Ditto...same here, works great


----------



## justinsnow0 (Feb 5, 2007)

I didn't do it this way but the service guys at the dealer said to do it at the fridge because that needs to be level if using propane to cool it. I just did the 4' level inside the door also.


----------



## Thor (Apr 7, 2004)

HootBob said:


> That is how I did mine right inside the door of the TT
> I used a 4' level both front to back and side to side
> 
> Don


x3

thor


----------



## Moosegut (Sep 24, 2005)

Thor said:


> That is how I did mine right inside the door of the TT
> I used a 4' level both front to back and side to side
> 
> Don


x3

thor [/quote] X 2.75 - because I only have a 3' level.


----------



## RLW7302 (Feb 27, 2005)

Moosegut said:


> That is how I did mine right inside the door of the TT
> I used a 4' level both front to back and side to side
> 
> Don


x3

thor [/quote] X 2.75 - because I only have a 3' level.








[/quote]
Hmmm ... I only had a 2-foot level. Does size matter?


----------



## hatcityhosehauler (Feb 13, 2004)

mons02035 said:


> I didn't do it this way but the service guys at the dealer said to do it at the fridge because that needs to be level if using propane to cool it. I just did the 4' level inside the door also.

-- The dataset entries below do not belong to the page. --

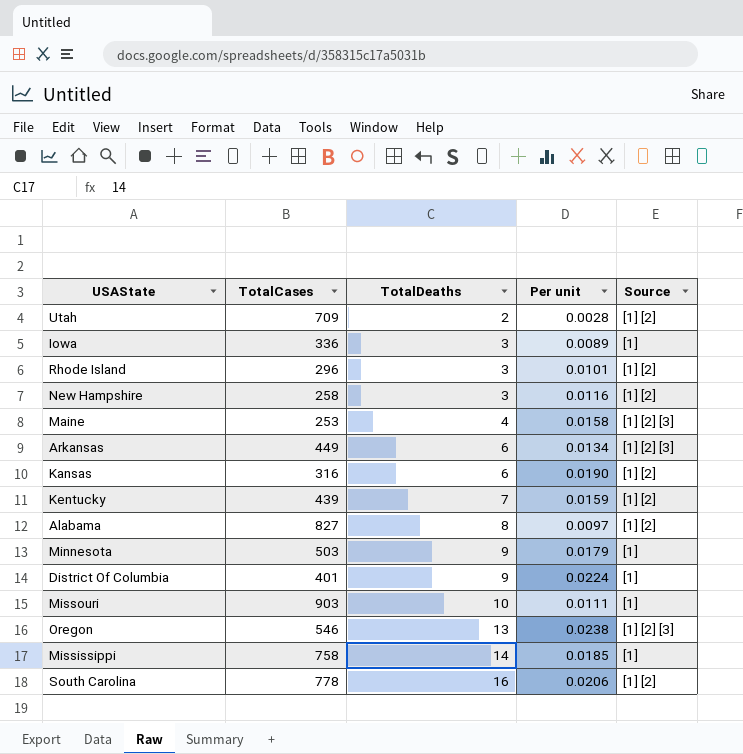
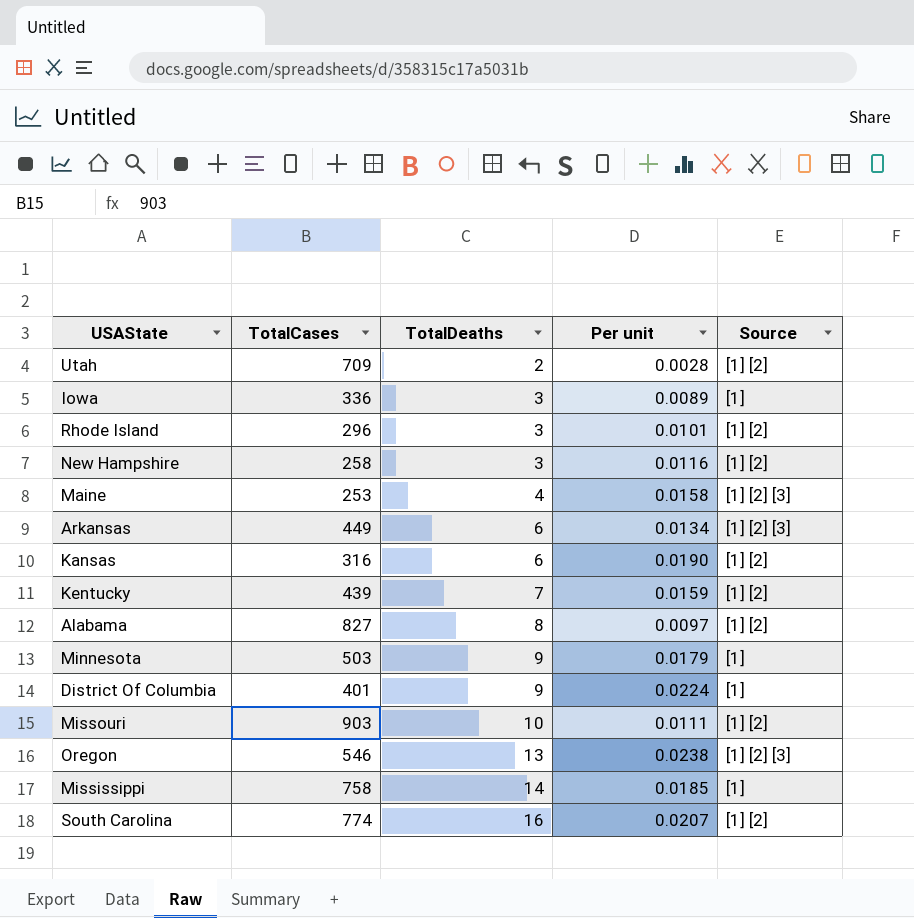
Missouri | Source: [1] -> [1] [2]
South Carolina | TotalCases: 778 -> 774
South Carolina | Per unit: 0.0206 -> 0.0207

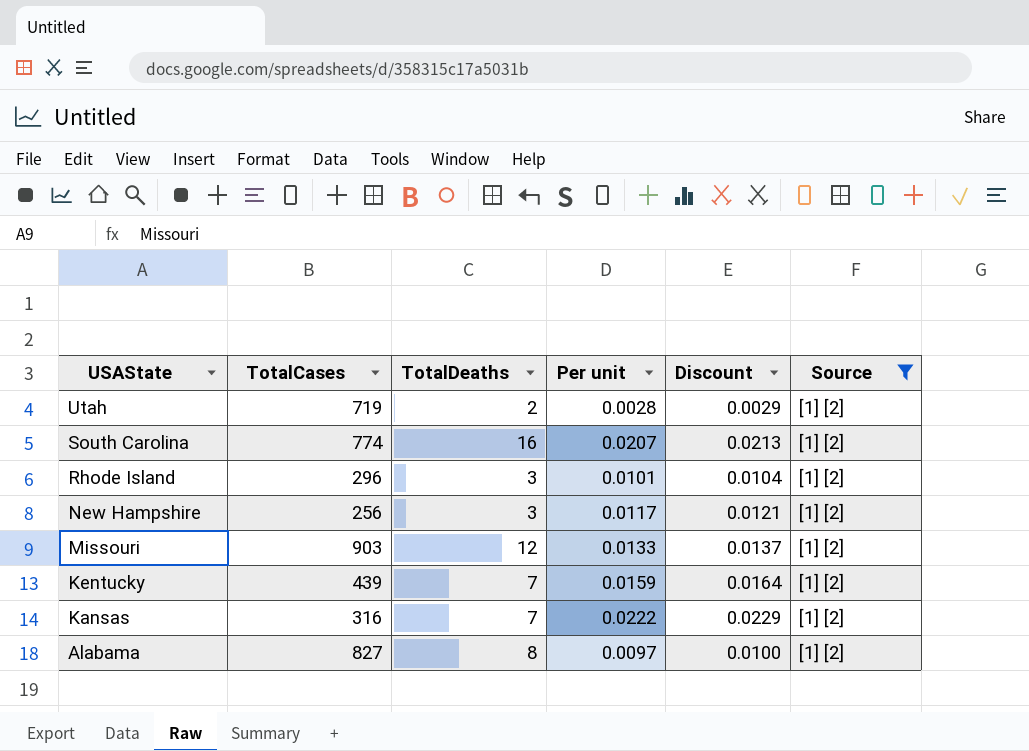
filter: none -> Source = [1] [2]
row order: TotalDeaths ascending -> USAState descending
column Discount | formula: none -> [Per unit] * 1.03
Utah | TotalCases: 709 -> 719
New Hampshire | TotalCases: 258 -> 256
New Hampshire | Per unit: 0.0116 -> 0.0117
Missouri | TotalDeaths: 10 -> 12
Missouri | Per unit: 0.0111 -> 0.0133
Kansas | TotalDeaths: 6 -> 7
Kansas | Per unit: 0.0190 -> 0.0222

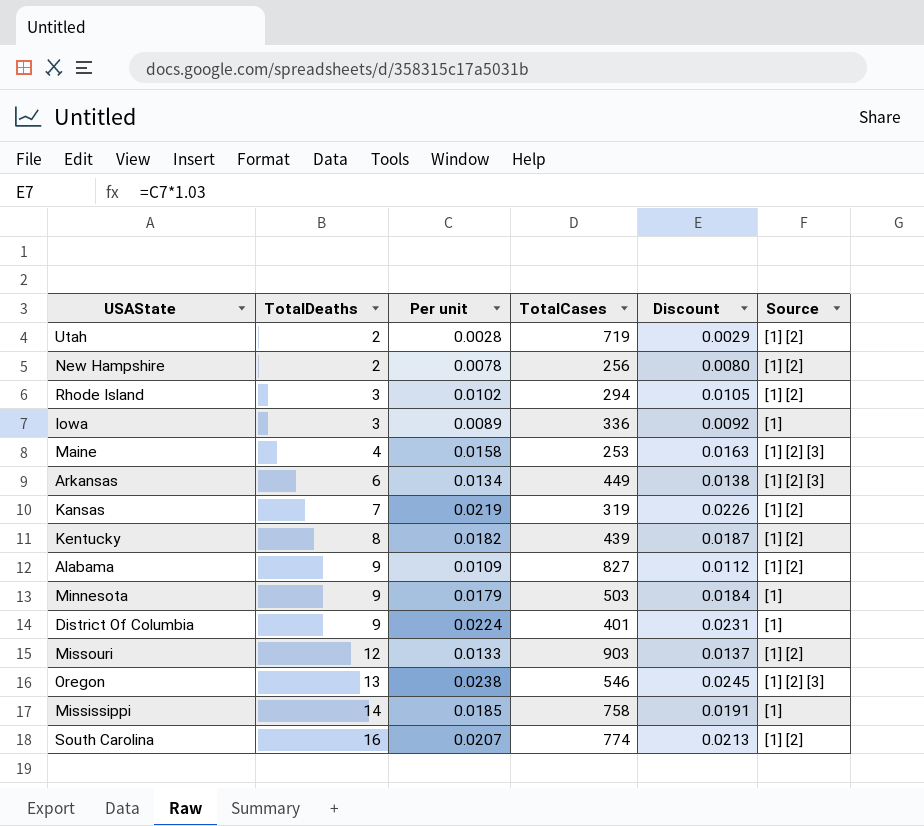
filter: Source = [1] [2] -> none
row order: USAState descending -> TotalDeaths ascending
column TotalCases | position: 2 -> 4
New Hampshire | TotalDeaths: 3 -> 2
New Hampshire | Per unit: 0.0117 -> 0.0078
New Hampshire | Discount: 0.0121 -> 0.0080
Rhode Island | Per unit: 0.0101 -> 0.0102
Rhode Island | TotalCases: 296 -> 294
Rhode Island | Discount: 0.0104 -> 0.0105
Kansas | Per unit: 0.0222 -> 0.0219
Kansas | TotalCases: 316 -> 319
Kansas | Discount: 0.0229 -> 0.0226
Kentucky | TotalDeaths: 7 -> 8
Kentucky | Per unit: 0.0159 -> 0.0182
Kentucky | Discount: 0.0164 -> 0.0187
Alabama | TotalDeaths: 8 -> 9
Alabama | Per unit: 0.0097 -> 0.0109
Alabama | Discount: 0.0100 -> 0.0112

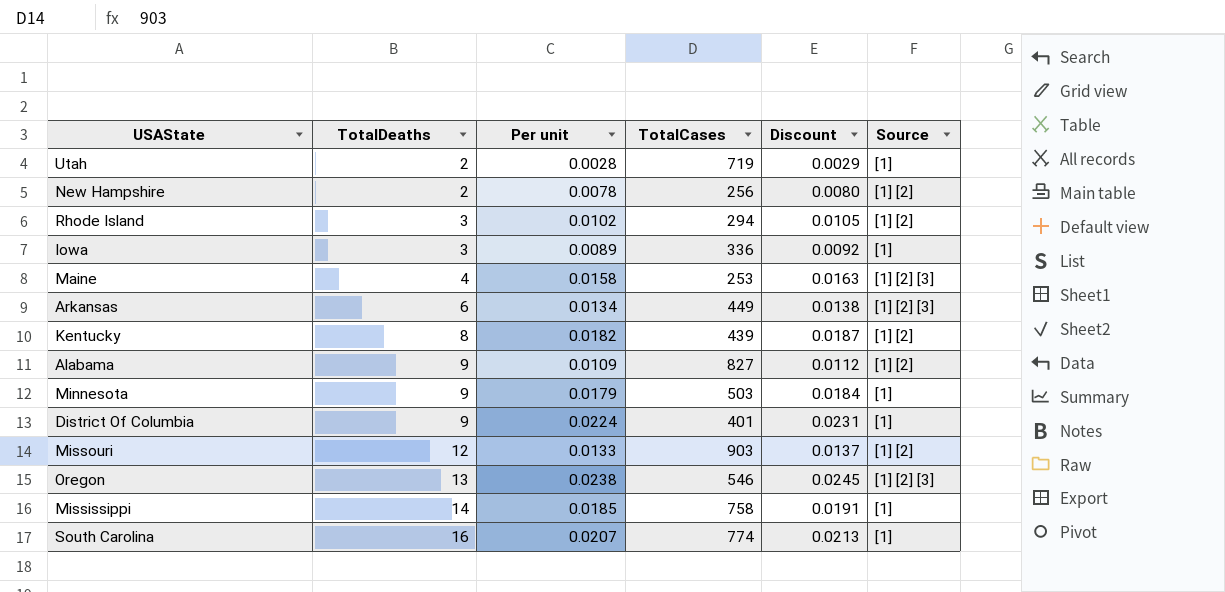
row Kansas: 7 | 0.0219 | 319 | 0.0226 | [1] [2] -> none
Utah | Source: [1] [2] -> [1]
South Carolina | Source: [1] [2] -> [1]

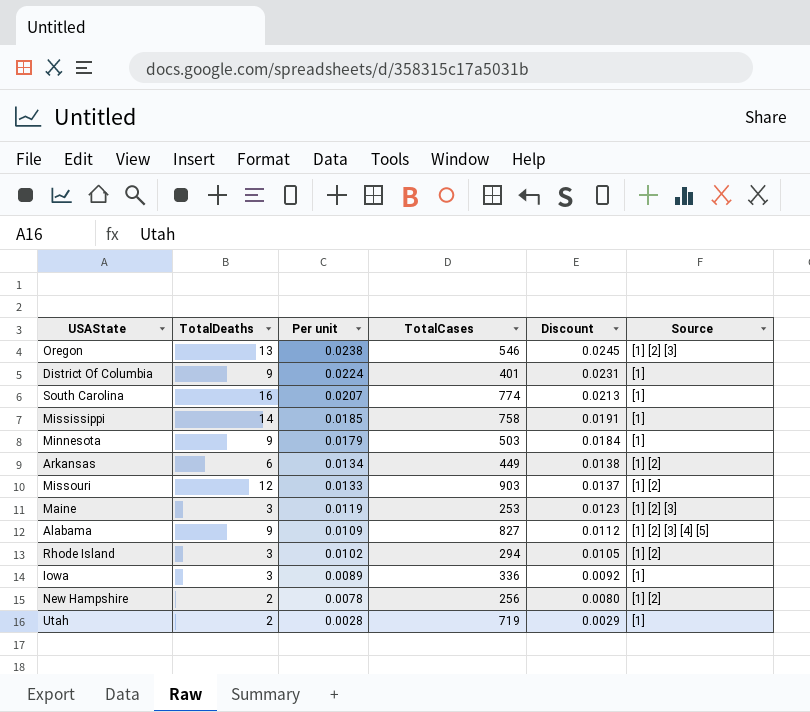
row order: TotalDeaths ascending -> Per unit descending
row Kentucky: 8 | 0.0182 | 439 | 0.0187 | [1] [2] -> none
Arkansas | Source: [1] [2] [3] -> [1] [2]
Maine | TotalDeaths: 4 -> 3
Maine | Per unit: 0.0158 -> 0.0119
Maine | Discount: 0.0163 -> 0.0123
Alabama | Source: [1] [2] -> [1] [2] [3] [4] [5]

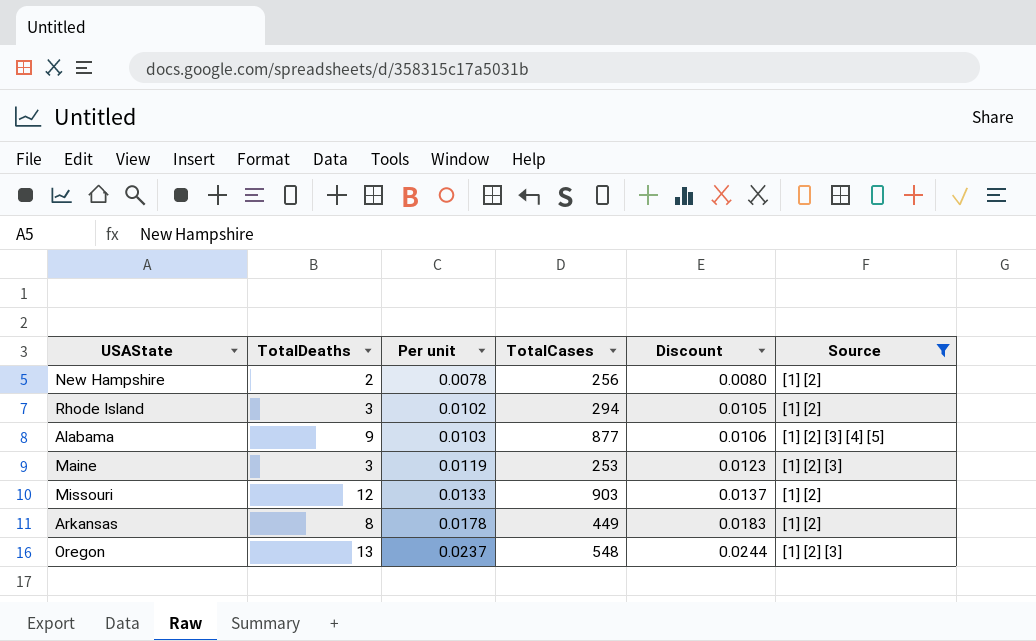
filter: none -> Source != [1]
row order: Per unit descending -> Per unit ascending
Alabama | Per unit: 0.0109 -> 0.0103
Alabama | TotalCases: 827 -> 877
Alabama | Discount: 0.0112 -> 0.0106
Arkansas | TotalDeaths: 6 -> 8
Arkansas | Per unit: 0.0134 -> 0.0178
Arkansas | Discount: 0.0138 -> 0.0183
Oregon | Per unit: 0.0238 -> 0.0237
Oregon | TotalCases: 546 -> 548
Oregon | Discount: 0.0245 -> 0.0244

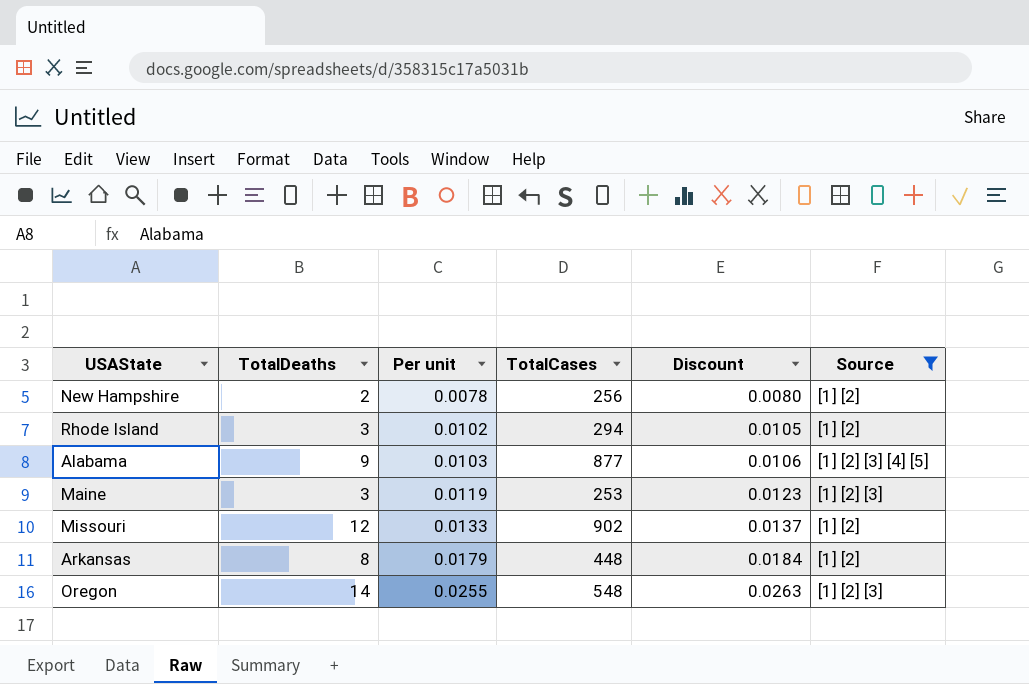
Missouri | TotalCases: 903 -> 902
Arkansas | Per unit: 0.0178 -> 0.0179
Arkansas | TotalCases: 449 -> 448
Arkansas | Discount: 0.0183 -> 0.0184
Oregon | TotalDeaths: 13 -> 14
Oregon | Per unit: 0.0237 -> 0.0255
Oregon | Discount: 0.0244 -> 0.0263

Actually, it doesn't matter whether your using electric, or propane...the fridge should be level either way. The only difference in the power source is how the Water/ammonia/hydrogen solution is heated. The fridge's need to be level so that the solution in the pipes flows well.

Check, if your freezer compartment is relatively level to the floor (should be, if installed properly, but Gilligan could have been on the assembly line that day), there is no reason why you can't check level front to back at the floor.

I used this method, and a 4' level, then when everything was to my satisfaction, I put those stick on levels at the left front corner, since I'm already on that side when I get out of the truck.

Tim


----------



## BoaterDan (Jul 1, 2005)

mons02035 said:


> I didn't do it this way but the service guys at the dealer said to do it at the fridge because that needs to be level if using propane to cool it. I just did the 4' level inside the door also.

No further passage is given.